EXERCISE PROMPT
Below are entries; write every one of them out again exactly.
(DATA PROVIDED begins)
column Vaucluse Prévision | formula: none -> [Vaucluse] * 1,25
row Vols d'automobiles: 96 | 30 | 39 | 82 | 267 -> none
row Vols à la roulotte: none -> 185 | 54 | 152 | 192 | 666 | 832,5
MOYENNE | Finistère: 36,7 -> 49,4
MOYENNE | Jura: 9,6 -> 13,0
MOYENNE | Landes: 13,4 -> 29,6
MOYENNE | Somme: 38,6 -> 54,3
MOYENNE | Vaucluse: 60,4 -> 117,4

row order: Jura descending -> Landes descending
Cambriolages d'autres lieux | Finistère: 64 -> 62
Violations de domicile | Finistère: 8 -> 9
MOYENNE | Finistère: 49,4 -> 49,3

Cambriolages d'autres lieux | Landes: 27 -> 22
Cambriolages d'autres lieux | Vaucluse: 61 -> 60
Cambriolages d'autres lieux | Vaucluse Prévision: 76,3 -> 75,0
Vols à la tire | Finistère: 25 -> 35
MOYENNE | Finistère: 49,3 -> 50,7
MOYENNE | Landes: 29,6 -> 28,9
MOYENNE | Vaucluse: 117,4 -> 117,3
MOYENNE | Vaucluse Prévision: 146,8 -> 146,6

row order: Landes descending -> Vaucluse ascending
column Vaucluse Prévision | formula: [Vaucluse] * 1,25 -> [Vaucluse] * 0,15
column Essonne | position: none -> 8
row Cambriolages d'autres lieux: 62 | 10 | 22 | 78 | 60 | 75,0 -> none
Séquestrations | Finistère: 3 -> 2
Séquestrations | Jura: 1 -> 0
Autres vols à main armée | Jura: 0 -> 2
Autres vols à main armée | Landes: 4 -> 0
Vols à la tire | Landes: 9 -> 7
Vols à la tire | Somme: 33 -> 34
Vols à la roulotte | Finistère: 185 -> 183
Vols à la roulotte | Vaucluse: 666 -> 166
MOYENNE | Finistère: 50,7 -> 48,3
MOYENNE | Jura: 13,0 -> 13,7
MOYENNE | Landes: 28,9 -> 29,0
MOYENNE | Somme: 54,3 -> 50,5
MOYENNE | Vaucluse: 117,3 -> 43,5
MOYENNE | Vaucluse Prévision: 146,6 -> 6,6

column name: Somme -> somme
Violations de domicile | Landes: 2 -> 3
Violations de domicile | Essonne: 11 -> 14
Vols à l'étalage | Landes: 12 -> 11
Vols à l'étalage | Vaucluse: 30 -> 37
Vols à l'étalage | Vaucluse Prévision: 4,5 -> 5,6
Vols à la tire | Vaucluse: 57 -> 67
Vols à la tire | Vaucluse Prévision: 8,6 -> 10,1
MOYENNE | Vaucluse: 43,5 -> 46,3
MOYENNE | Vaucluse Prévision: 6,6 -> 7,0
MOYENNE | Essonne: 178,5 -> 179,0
(DATA PROVIDED ends)
YOUR RESPONSE
column Vaucluse Prévision | formula: none -> [Vaucluse] * 1,25
row Vols d'automobiles: 96 | 30 | 39 | 82 | 267 -> none
row Vols à la roulotte: none -> 185 | 54 | 152 | 192 | 666 | 832,5
MOYENNE | Finistère: 36,7 -> 49,4
MOYENNE | Jura: 9,6 -> 13,0
MOYENNE | Landes: 13,4 -> 29,6
MOYENNE | Somme: 38,6 -> 54,3
MOYENNE | Vaucluse: 60,4 -> 117,4

row order: Jura descending -> Landes descending
Cambriolages d'autres lieux | Finistère: 64 -> 62
Violations de domicile | Finistère: 8 -> 9
MOYENNE | Finistère: 49,4 -> 49,3

Cambriolages d'autres lieux | Landes: 27 -> 22
Cambriolages d'autres lieux | Vaucluse: 61 -> 60
Cambriolages d'autres lieux | Vaucluse Prévision: 76,3 -> 75,0
Vols à la tire | Finistère: 25 -> 35
MOYENNE | Finistère: 49,3 -> 50,7
MOYENNE | Landes: 29,6 -> 28,9
MOYENNE | Vaucluse: 117,4 -> 117,3
MOYENNE | Vaucluse Prévision: 146,8 -> 146,6

row order: Landes descending -> Vaucluse ascending
column Vaucluse Prévision | formula: [Vaucluse] * 1,25 -> [Vaucluse] * 0,15
column Essonne | position: none -> 8
row Cambriolages d'autres lieux: 62 | 10 | 22 | 78 | 60 | 75,0 -> none
Séquestrations | Finistère: 3 -> 2
Séquestrations | Jura: 1 -> 0
Autres vols à main armée | Jura: 0 -> 2
Autres vols à main armée | Landes: 4 -> 0
Vols à la tire | Landes: 9 -> 7
Vols à la tire | Somme: 33 -> 34
Vols à la roulotte | Finistère: 185 -> 183
Vols à la roulotte | Vaucluse: 666 -> 166
MOYENNE | Finistère: 50,7 -> 48,3
MOYENNE | Jura: 13,0 -> 13,7
MOYENNE | Landes: 28,9 -> 29,0
MOYENNE | Somme: 54,3 -> 50,5
MOYENNE | Vaucluse: 117,3 -> 43,5
MOYENNE | Vaucluse Prévision: 146,6 -> 6,6

column name: Somme -> somme
Violations de domicile | Landes: 2 -> 3
Violations de domicile | Essonne: 11 -> 14
Vols à l'étalage | Landes: 12 -> 11
Vols à l'étalage | Vaucluse: 30 -> 37
Vols à l'étalage | Vaucluse Prévision: 4,5 -> 5,6
Vols à la tire | Vaucluse: 57 -> 67
Vols à la tire | Vaucluse Prévision: 8,6 -> 10,1
MOYENNE | Vaucluse: 43,5 -> 46,3
MOYENNE | Vaucluse Prévision: 6,6 -> 7,0
MOYENNE | Essonne: 178,5 -> 179,0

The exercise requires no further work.